Elfric seemed proud to think his brother might have been involved in important matters and not killed on some trivial pretext. It seemed to dignify his death and make it more bearable.
‘He would only have agreed to get the poison for a good reason,’ he confided to Hildegard as they left. ‘He would never do anything bad.’
Hildegard prayed that when the truth was revealed Elfric would not have his faith in his brother turn to ashes.
**
The rains returned.

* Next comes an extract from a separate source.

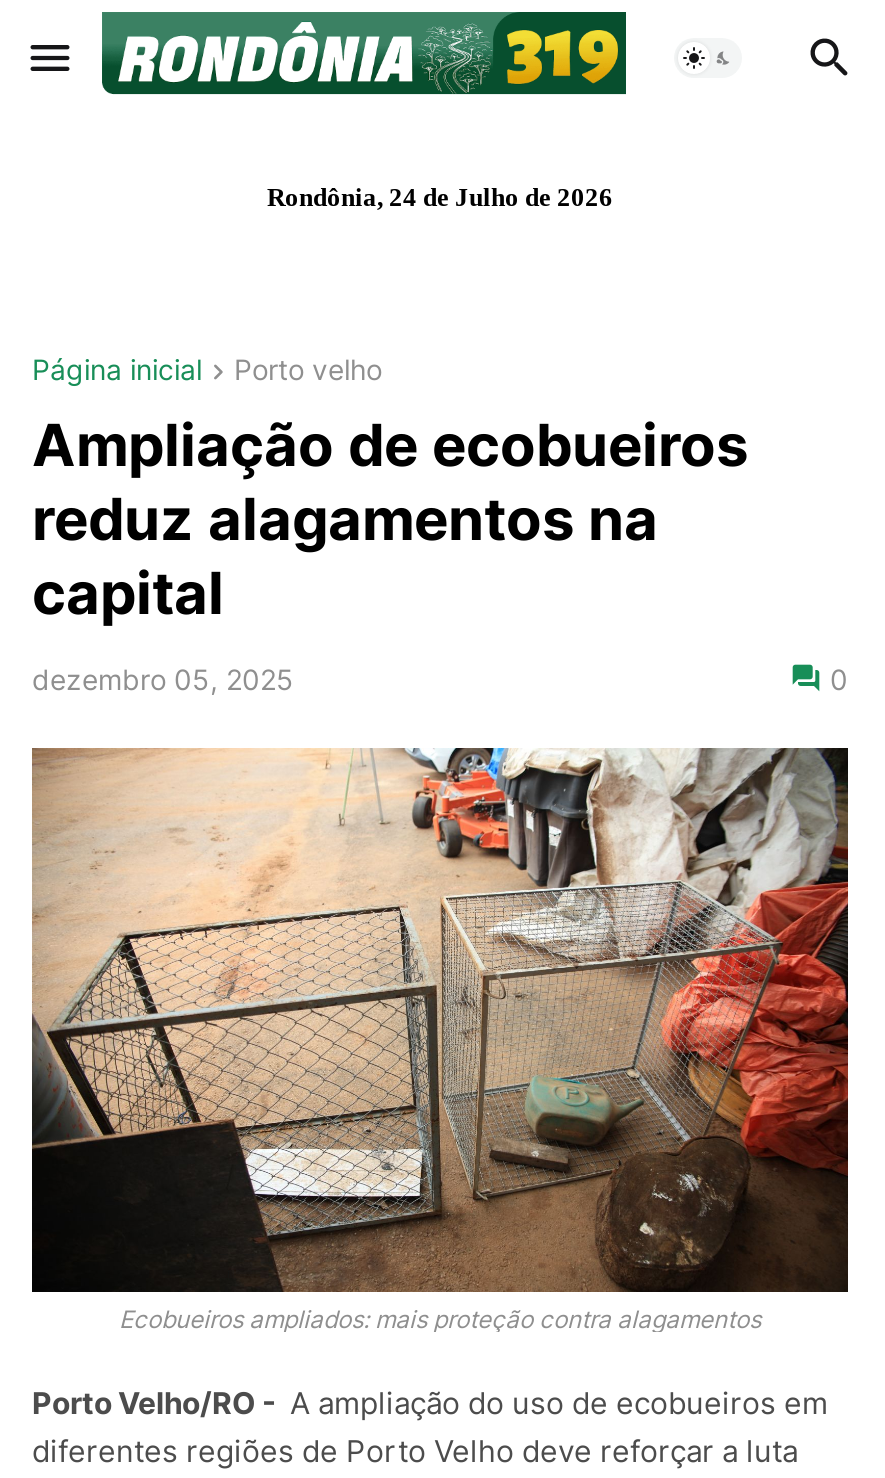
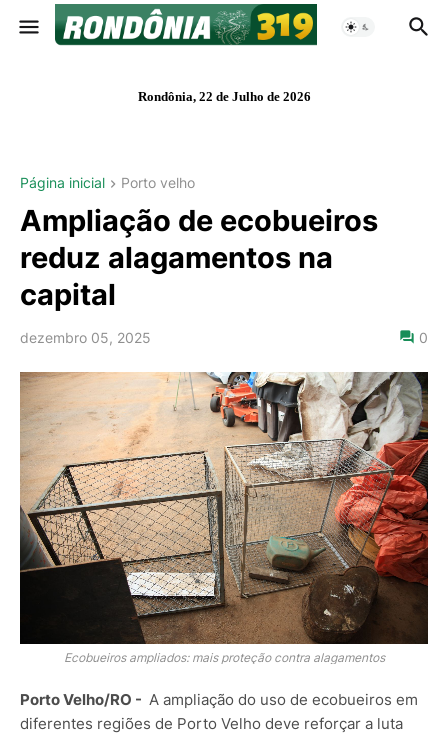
- Rondônia, 24 de Julho de 2026
+ Rondônia, 22 de Julho de 2026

The discomfort such weather brought only added to the austerity of Lent. It was bleak. People trudged about the main court yard whenever they had to venture outdoors swathed in cloaks or if they did not possess one, in blankets, heads covered, faces barely visible, and feet, red raw in their sandals, wet, muddy, and throbbing with chilblains. Penitents flocked into the warmth of la Grande Chapelle.